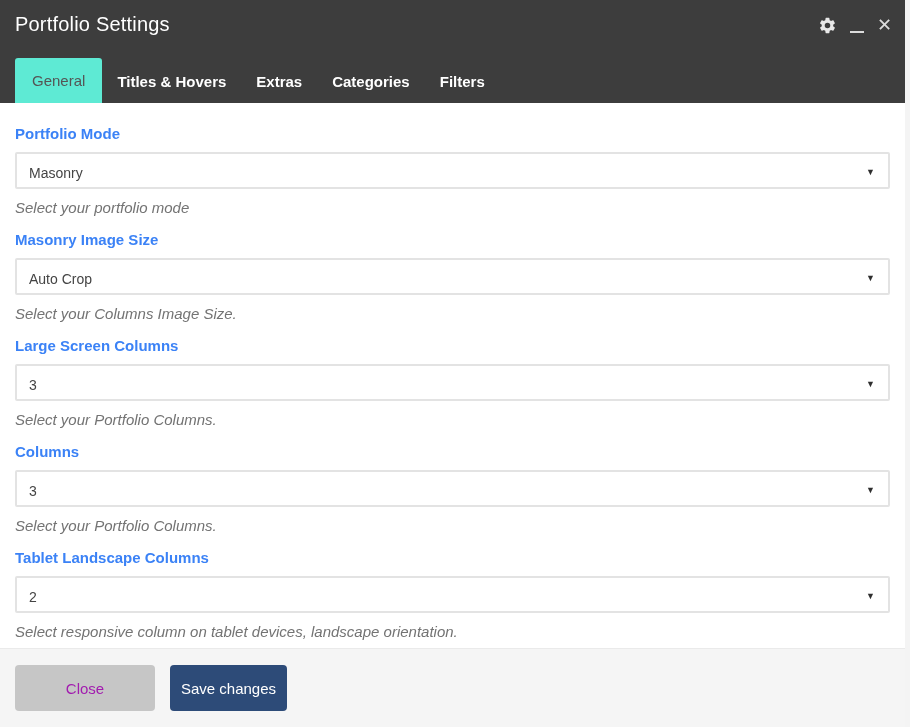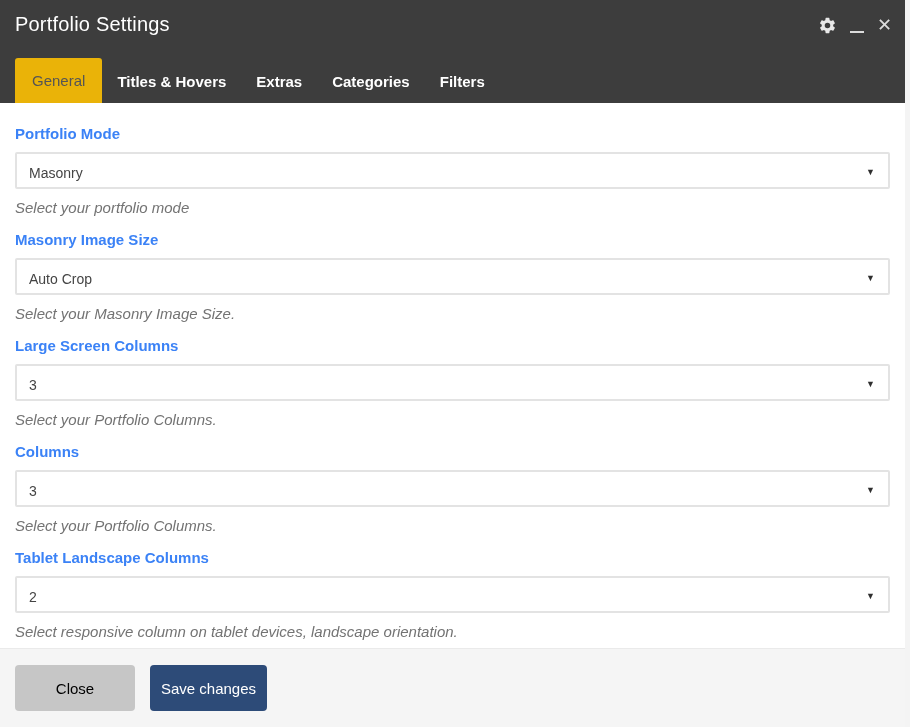--- a/index.html
+++ b/index.html
@@ -71,7 +71,7 @@
     white-space: nowrap;
   }
   .tab.active {
-    background: #eab308;
+    background: #5eead4;
     color: #555555;
     font-weight: 400;
     border-radius: 3px 3px 0 0;

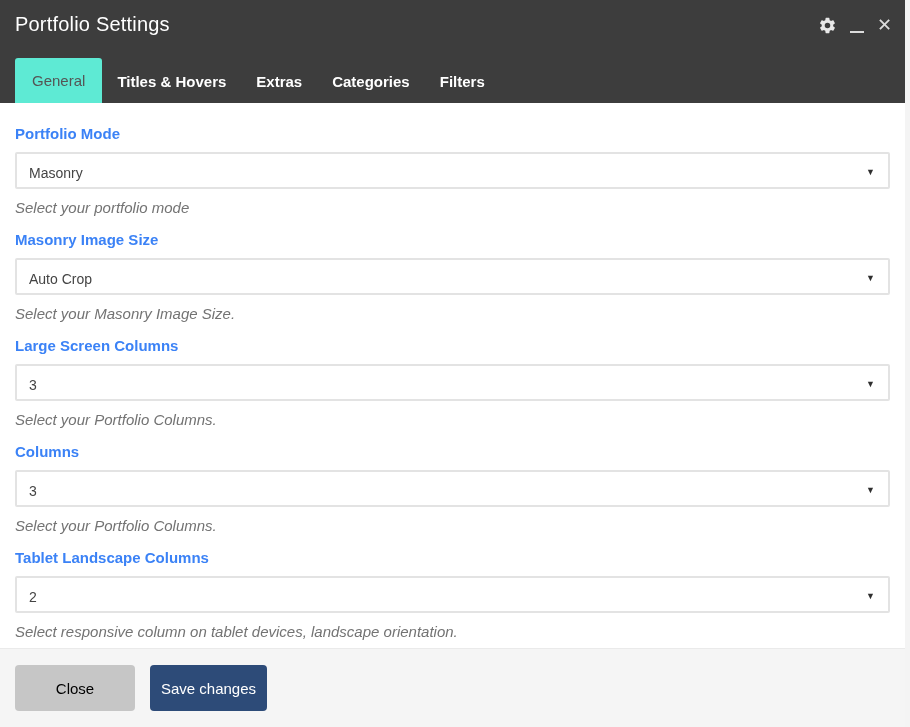--- a/index.html
+++ b/index.html
@@ -192,7 +192,7 @@
         <span class="select-value">Auto Crop</span>
         <span class="select-arrow">▼</span>
       </div>
-      <div class="field-help">Select your Masonry Image Size.</div>
+      <div class="field-help">Select your Columns Image Size.</div>
     </div>
 
     <div class="field">

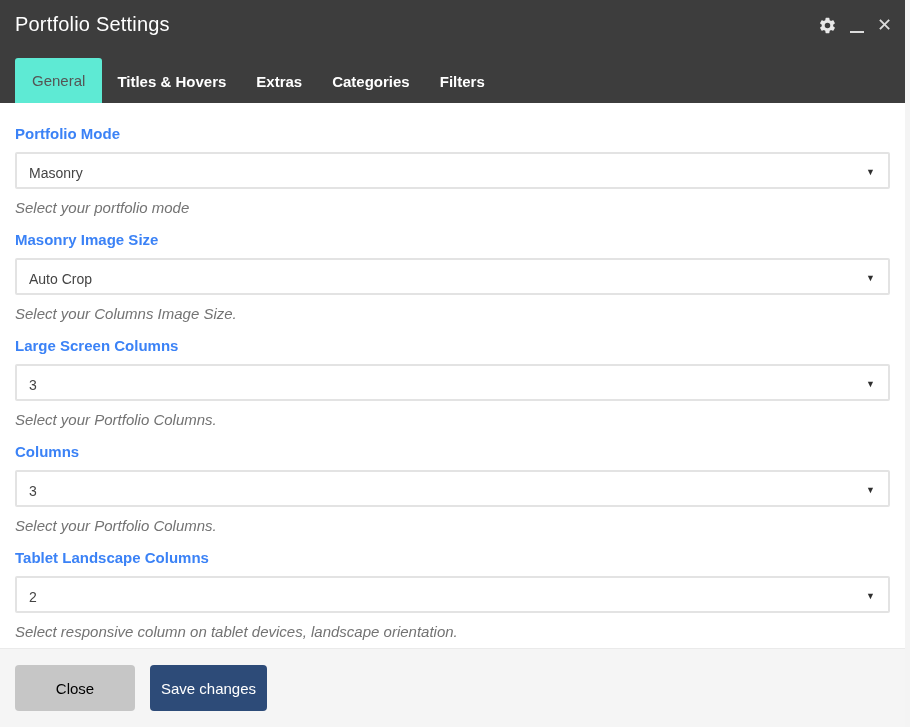--- a/index.html
+++ b/index.html
@@ -139,7 +139,7 @@
     font-family: "Liberation Sans", "DejaVu Sans", sans-serif;
     cursor: pointer;
   }
-  .btn-close { width: 120px; background: #c6c6c6; color: #000000; }
+  .btn-close { width: 140px; background: #c6c6c6; color: #a21caf; }
   .btn-save  { width: 117px; background: #2d4b78; }
 </style>
 </head>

○ ○ ○

= WHAT TO WORK ON =
Looking at the entries above, say how many lines contain the word "Image". Nothing but the number is needed.

= RESULT OF THE EXERCISE =
2